I stared at my son’s face. At the gaunt profile of the nose. It’s not that I betrayed you, Marco, I’ve explained this. Just that I suddenly realised you were ill. That the position you’d taken with me was sickness. I didn’t see that at first. I was angry with your mother. I thought you had genuinely seen my side. Finally come round to my side. Was there something I should have said those times we went out together? Could I have said something? No doubt I said things I shouldn’t have. Against your mother. I’ve always been content to be left in the dark, Marco. You must have sensed that. But the literature also makes clear that it is an entirely chemical alteration. A virus mutation operating on the enzymes. You’ve been ill, kid. My relationship with your mother always made me feel it would be unwise to look into the heart of things. I am perfectly capable of reading a little French if I have to, but I never looked at her famous diary. Nor read the famous correspondence with Gregory. Nor ever found out exactly how it ended between them. It did end. Very shortly after the trial, after we moved heaven and earth to avoid the prison hospital. I presume it ended. We can get through without looking into the heart of things, I thought. The shock just made her lose interest, I suppose. We understood we had to be strong for you. Strong together for you. To see how something works, you have to break it more often than not, that’s what I used to think. And I didn’t want to break it. We made love when you and Paola were at school. Your mother and I. Though at the same time I often spoke of the need to go deeper. That night with Gregory in the Hotel Garibaldi. I am afraid of being a coward. I love your mother, I told my dead son. I nursed the illusion that I was the kind of person who liked to go deep, but I was too afraid to look into the heart of things. Then I said out loud: and now it is over.

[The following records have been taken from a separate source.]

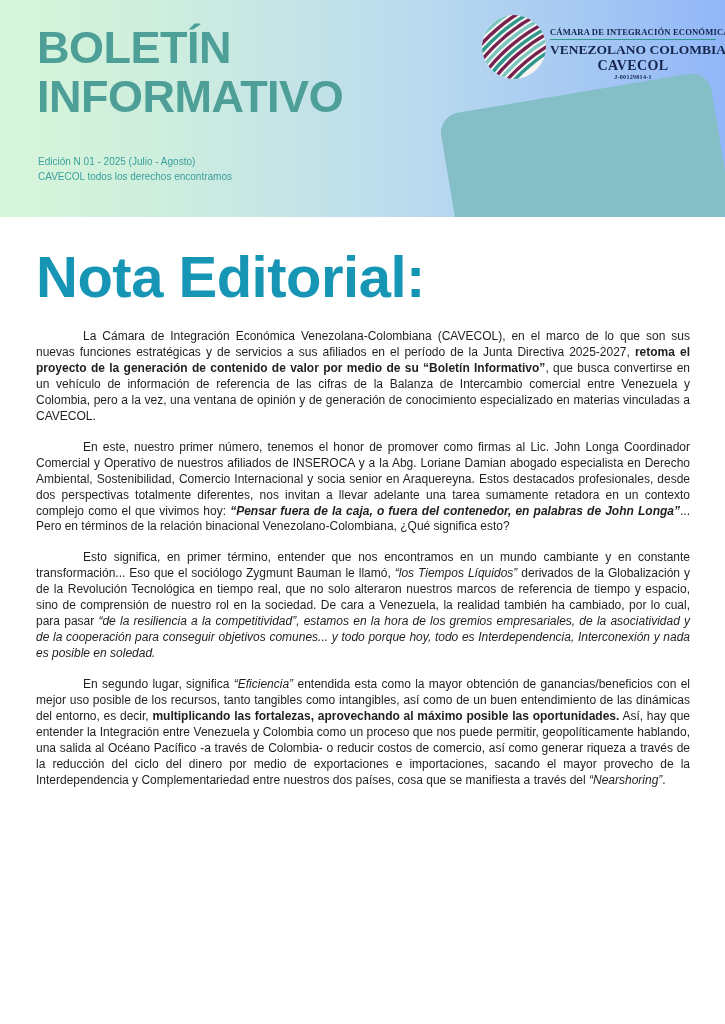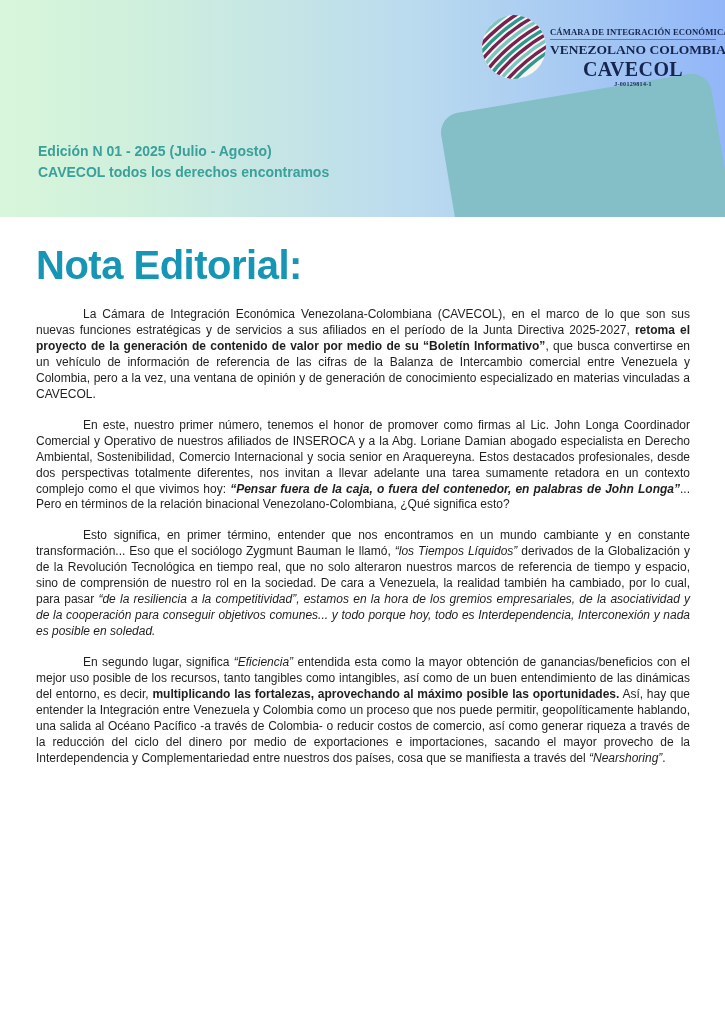"BOLETÍN" h1.masthead-title { html: none -> <h1> <div>BOLETÍN</div> <div>INFORMATIVO</div> </h1> }
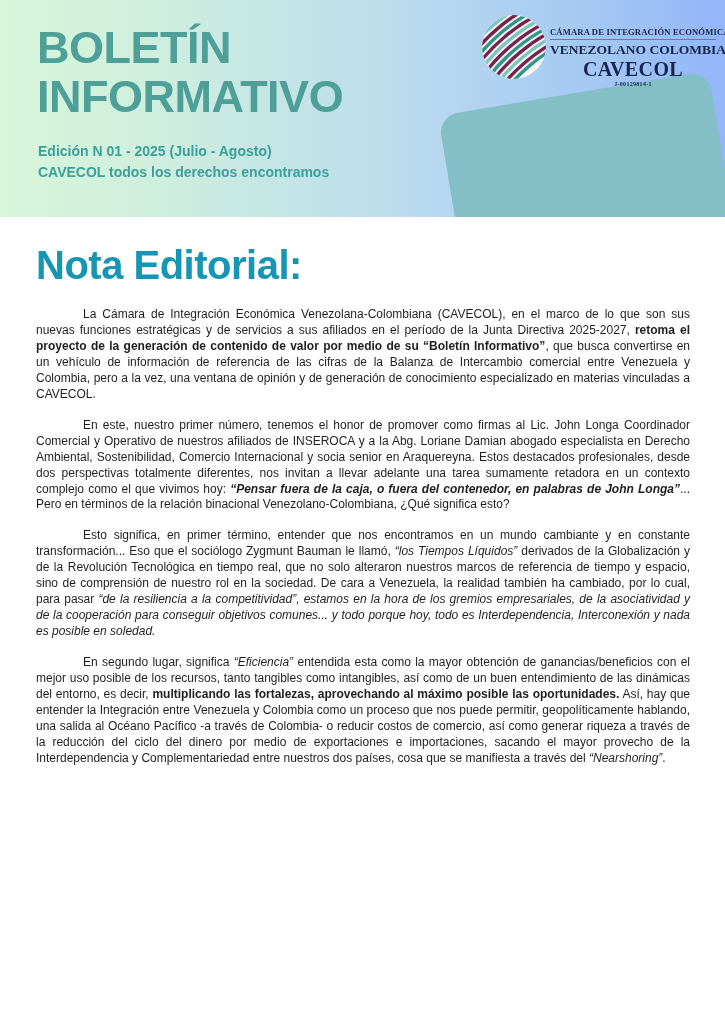"CAVECOL" .logo-line3 { font-size: 20px -> 14px }
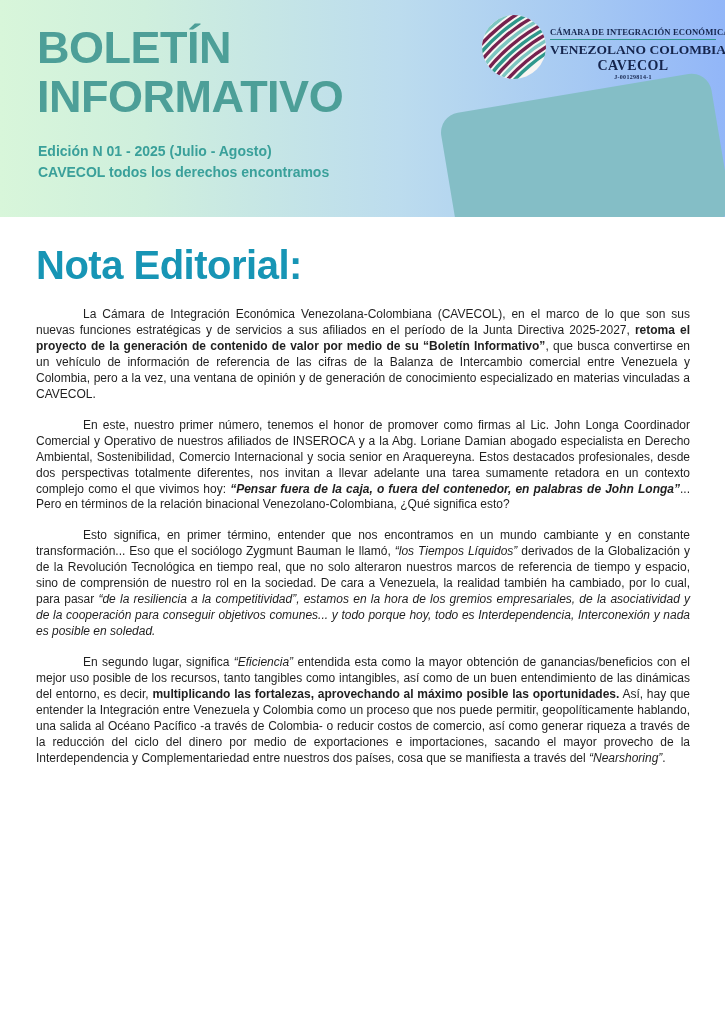"Edición N 01 - 2025" .edition { font-size: 14px -> 10px; font-weight: 700 -> 400; top: 141px -> 154px }
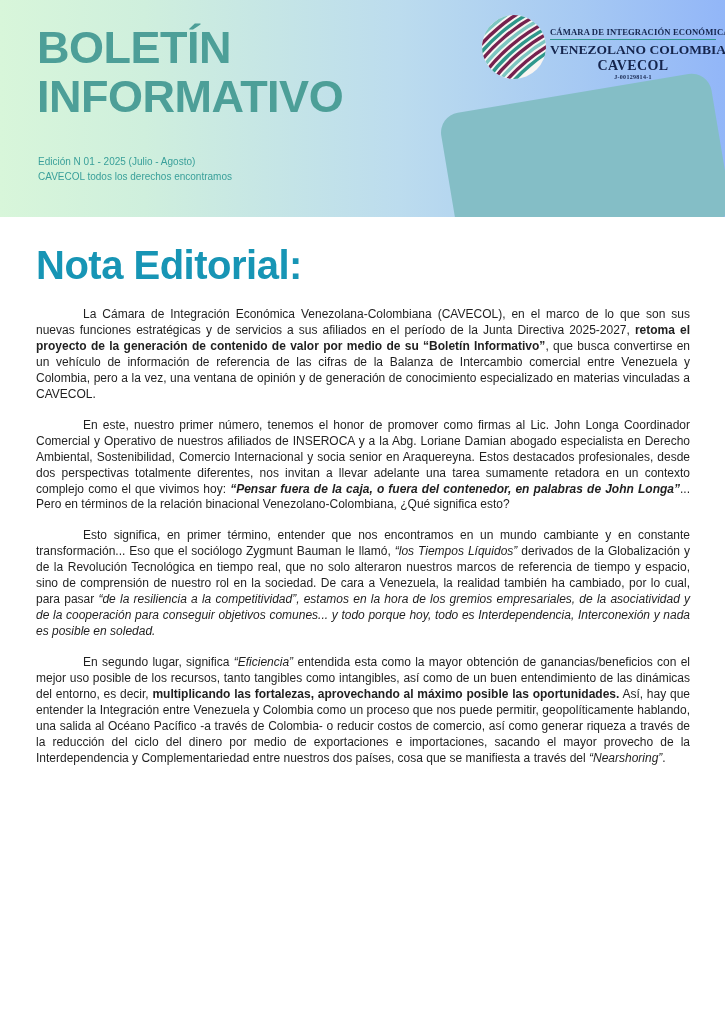"Nota Editorial:" .article-heading { font-size: 40px -> 58px }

Withdrawing my hand from my son’s head, only seconds away from being interrupted, I whispered: I can’t remember you at all, Marco. And I asked: Why did you change sides? Were the apron strings suddenly too tight? Was it you who wrote help me? In the steam on the bathroom window? Did you leave Villa Serena when you weren’t supposed to? Did you kill yourself because they forced you back? Because Paola phoned to have you taken back? But then why didn’t they tell me? Why hasn’t she told me? Do you know why Paola and Giorgio have split up? I suddenly demanded of my dead son.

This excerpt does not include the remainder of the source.